What is required: Working from the records below, repeat exactly the lines starting at the line that contains "[93,277,551,293] [58,301,550,317] [58,325,505,341]" and ending at the line that contains "[76,403,538,419] [76,427,543,443] [76,451,342,467]", inclusive.

- - - -

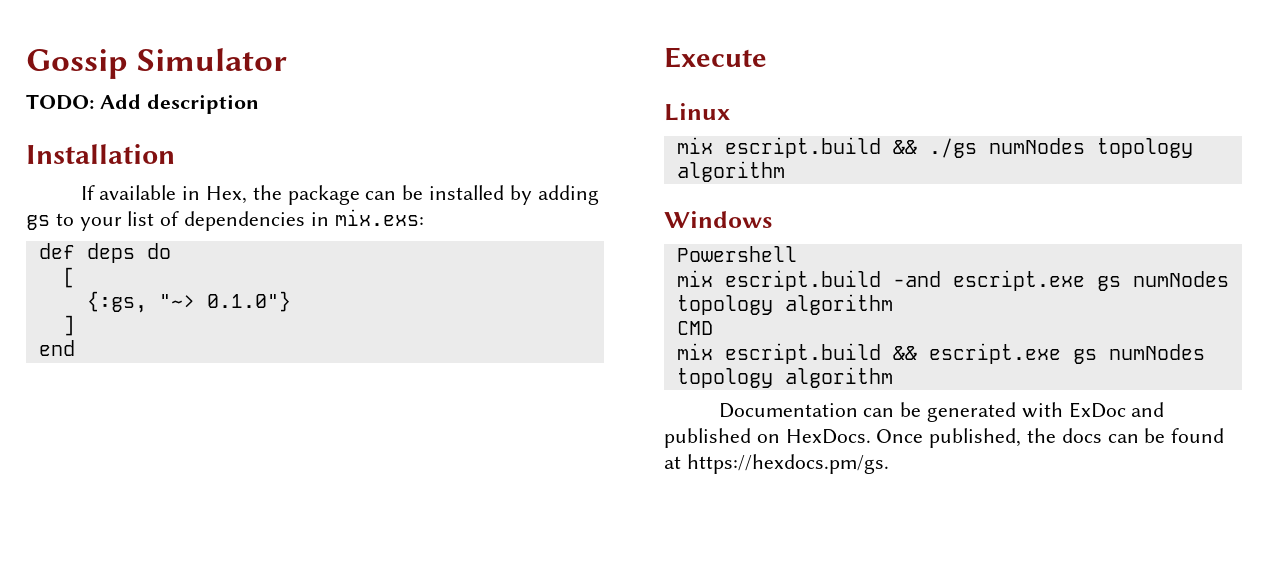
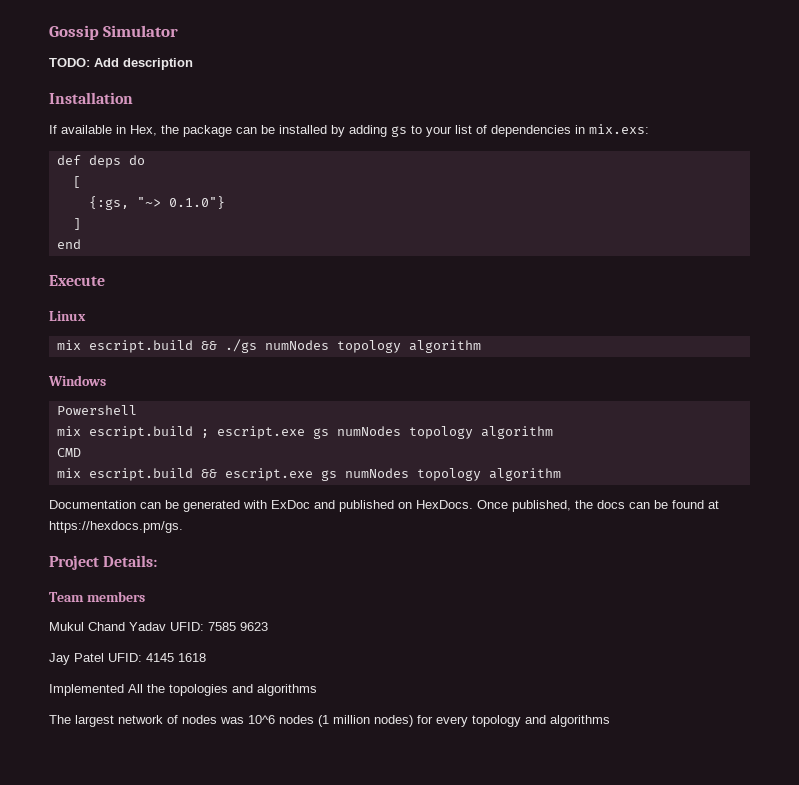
[892,271,941,287] -and -> [200,429,209,438] ;
(889, 464) none -> [49,555,158,570] [49,591,145,602] [49,622,268,631] [49,653,206,665] [49,684,317,696] [49,715,610,727] // Project Details: // Team members // Mukul Chand Yadav UFID: 7585 9623 // Jay Patel UFID: 4145 1618 // Implemented All the topologies and algorithms // The largest network of nodes was 10^6 nodes (1 million nodes) for every topology and algorithms

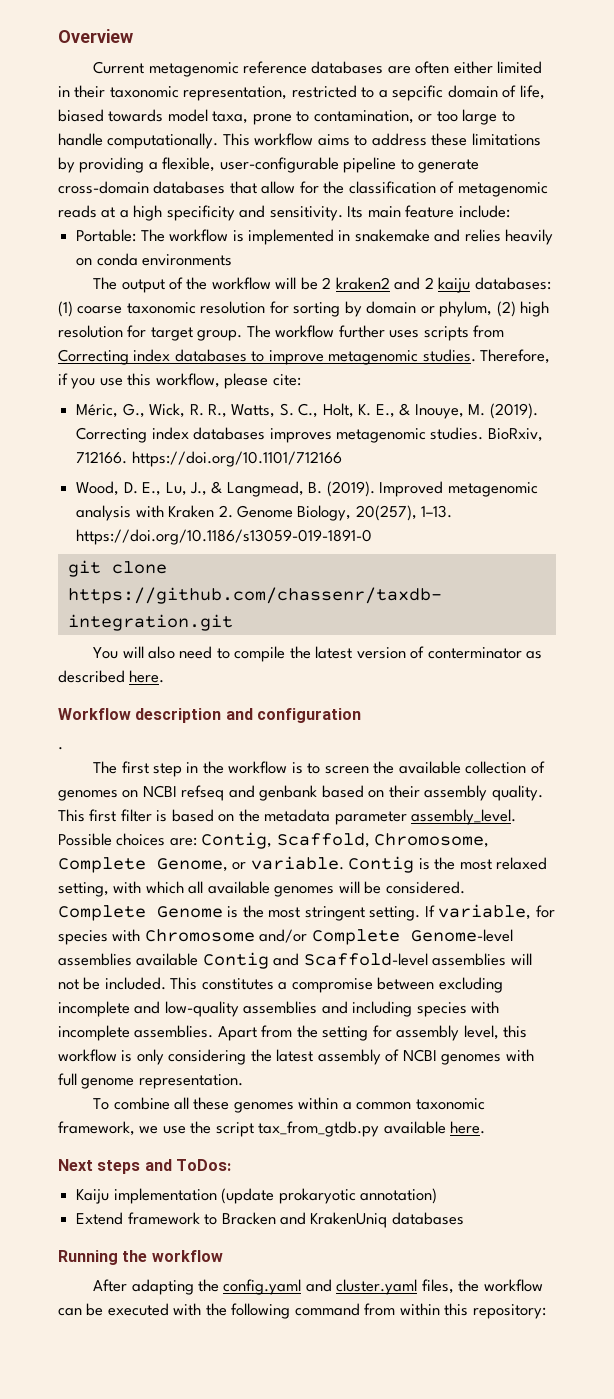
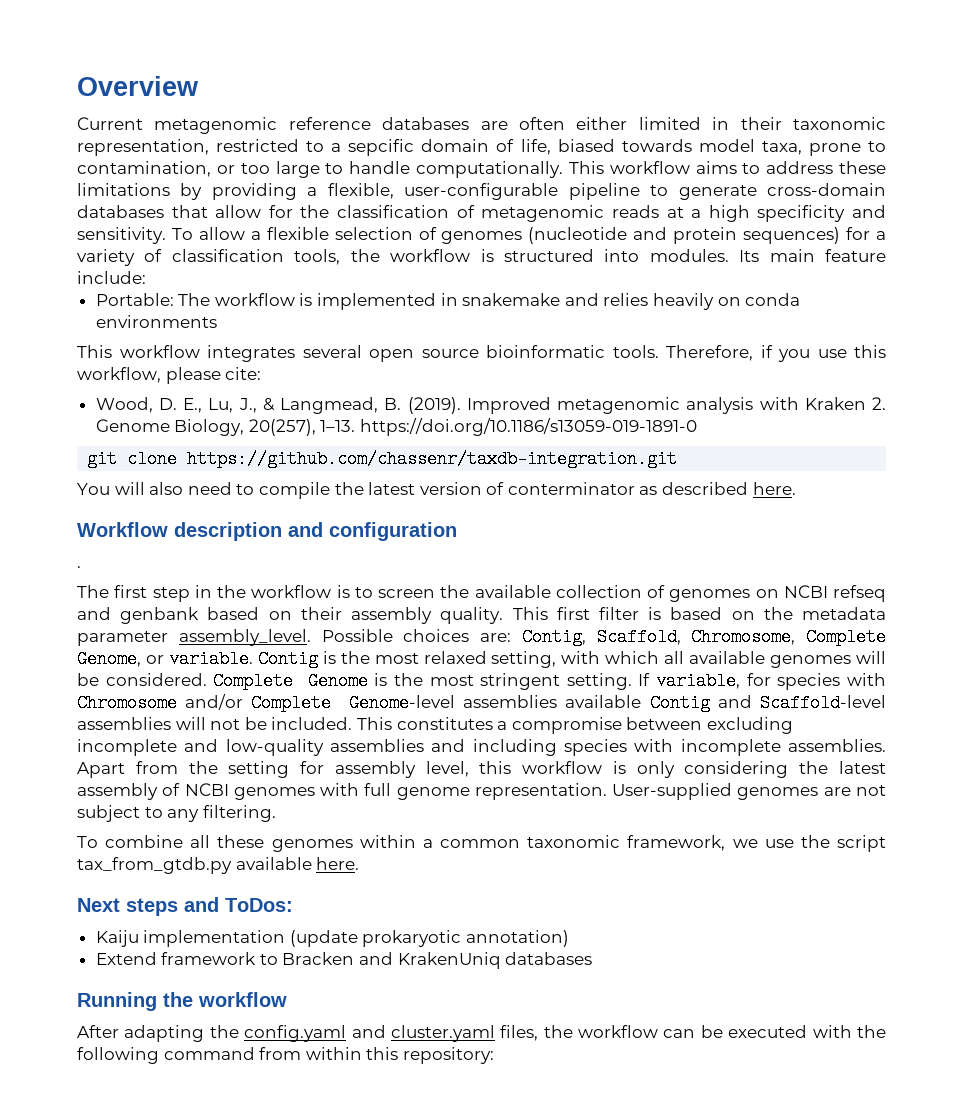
(343, 213) none -> [171,227,886,244] [77,249,729,266] To allow a flexible selection of genomes (nucleotide and protein sequences) for a variety of classification tools, the workflow is structured into modules.
[93,277,551,293] [58,301,550,317] [58,325,505,341] [58,349,476,365] The output of the workflow will be 2 kraken2 and 2 kaiju databases: (1) coarse taxonomic resolution for sorting by domain or phylum, (2) high resolution for target group. The workflow further uses scripts from Correcting index databases to improve metagenomic studies. -> [77,345,659,362] This workflow integrates several open source bioinformatic tools.
[76,403,538,419] [76,427,543,443] [76,451,342,467] // Méric, G., Wick, R. R., Watts, S. C., Holt, K. E., & Inouye, M. (2019). Correcting index databases improves metagenomic studies. BioRxiv, 712166. https://doi.org/10.1101/712166 -> (262, 373) none
(243, 1081) none -> [612,783,886,800] [77,805,276,822] User-supplied genomes are not subject to any filtering.

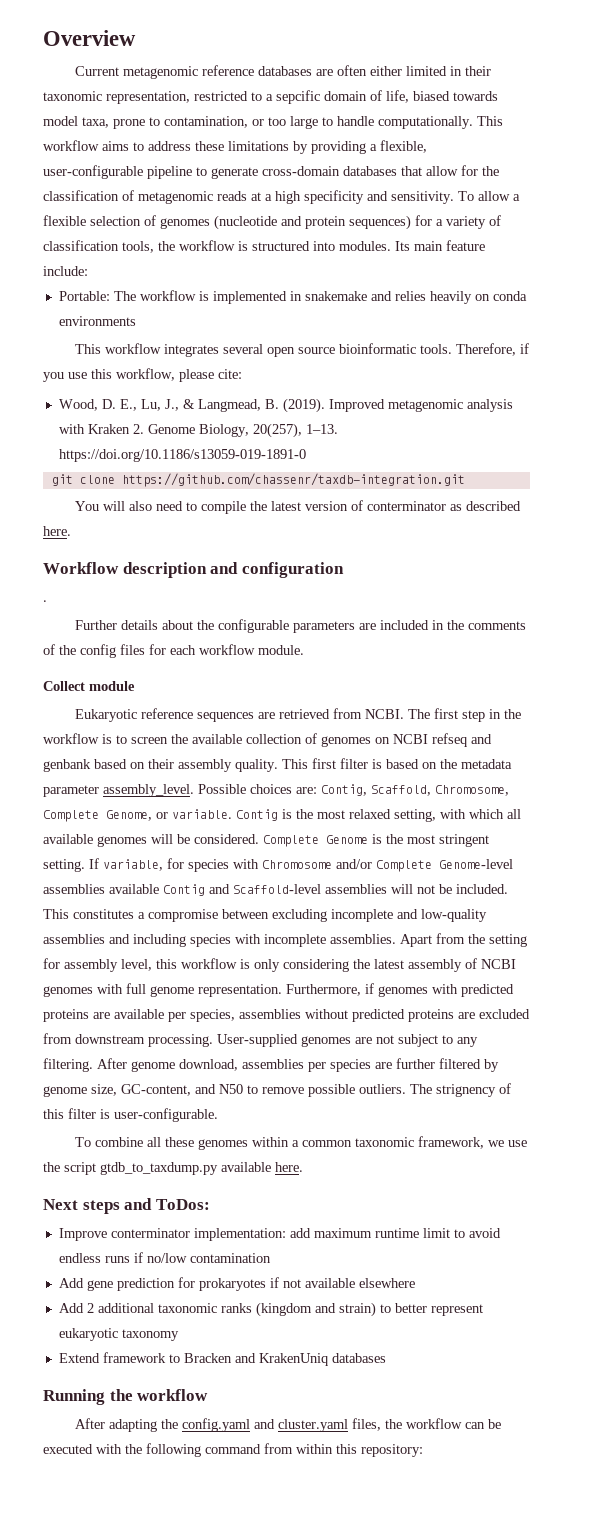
(81, 567) none -> [75,619,527,633] [43,644,304,658] [43,681,135,691] [75,708,405,722] Further details about the configurable parameters are included in the comments of the config files for each workflow module. // Collect module // Eukaryotic reference sequences are retrieved from NCBI.
(607, 791) none -> [286,983,514,997] [43,1009,530,1022] [43,1033,213,1047] Furthermore, if genomes with predicted proteins are available per species, assemblies without predicted proteins are excluded from downstream processing.
(276, 813) none -> [97,1058,499,1072] [43,1083,511,1097] [43,1108,218,1122] After genome download, assemblies per species are further filtered by genome size, GC-content, and N50 to remove possible outliers. The strignency of this filter is user-configurable.
[77,857,232,874] tax_from_gtdb.py -> [100,1162,218,1175] gtdb_to_taxdump.py
[95,930,570,947] Kaiju implementation (update prokaryotic annotation) -> [58,1228,501,1241] [58,1252,271,1263] [58,1277,415,1291] [58,1302,483,1317] [58,1328,179,1341] Improve conterminator implementation: add maximum runtime limit to avoid endless runs if no/low contamination // Add gene prediction for prokaryotes if not available elsewhere // Add 2 additional taxonomic ranks (kingdom and strain) to better represent eukaryotic taxonomy

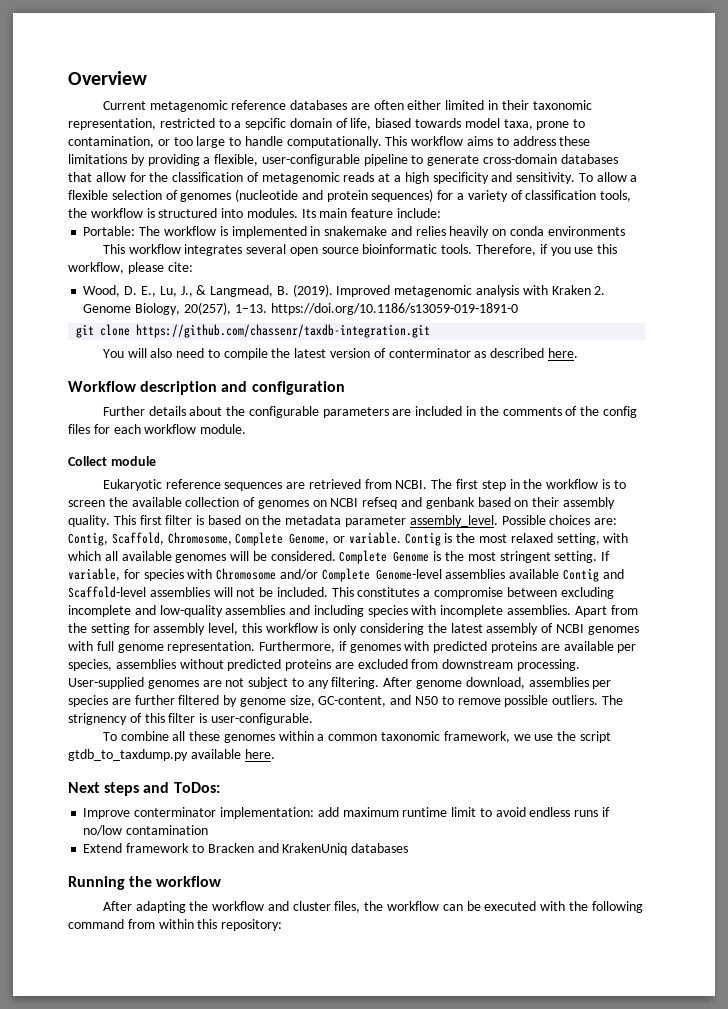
[43,600,47,602] // . -> (345, 388) none
[58,1277,415,1291] [58,1302,483,1317] [58,1328,179,1341] // Add gene prediction for prokaryotes if not available elsewhere // Add 2 additional taxonomic ranks (kingdom and strain) to better represent eukaryotic taxonomy -> (209, 830) none
[182,1418,349,1432] config.yaml and cluster.yaml -> [212,901,331,911] workflow and cluster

- - - -

Response box:
[93,277,551,293] [58,301,550,317] [58,325,505,341] [58,349,476,365] The output of the workflow will be 2 kraken2 and 2 kaiju databases: (1) coarse taxonomic resolution for sorting by domain or phylum, (2) high resolution for target group. The workflow further uses scripts from Correcting index databases to improve metagenomic studies. -> [77,345,659,362] This workflow integrates several open source bioinformatic tools.
[76,403,538,419] [76,427,543,443] [76,451,342,467] // Méric, G., Wick, R. R., Watts, S. C., Holt, K. E., & Inouye, M. (2019). Correcting index databases improves metagenomic studies. BioRxiv, 712166. https://doi.org/10.1101/712166 -> (262, 373) none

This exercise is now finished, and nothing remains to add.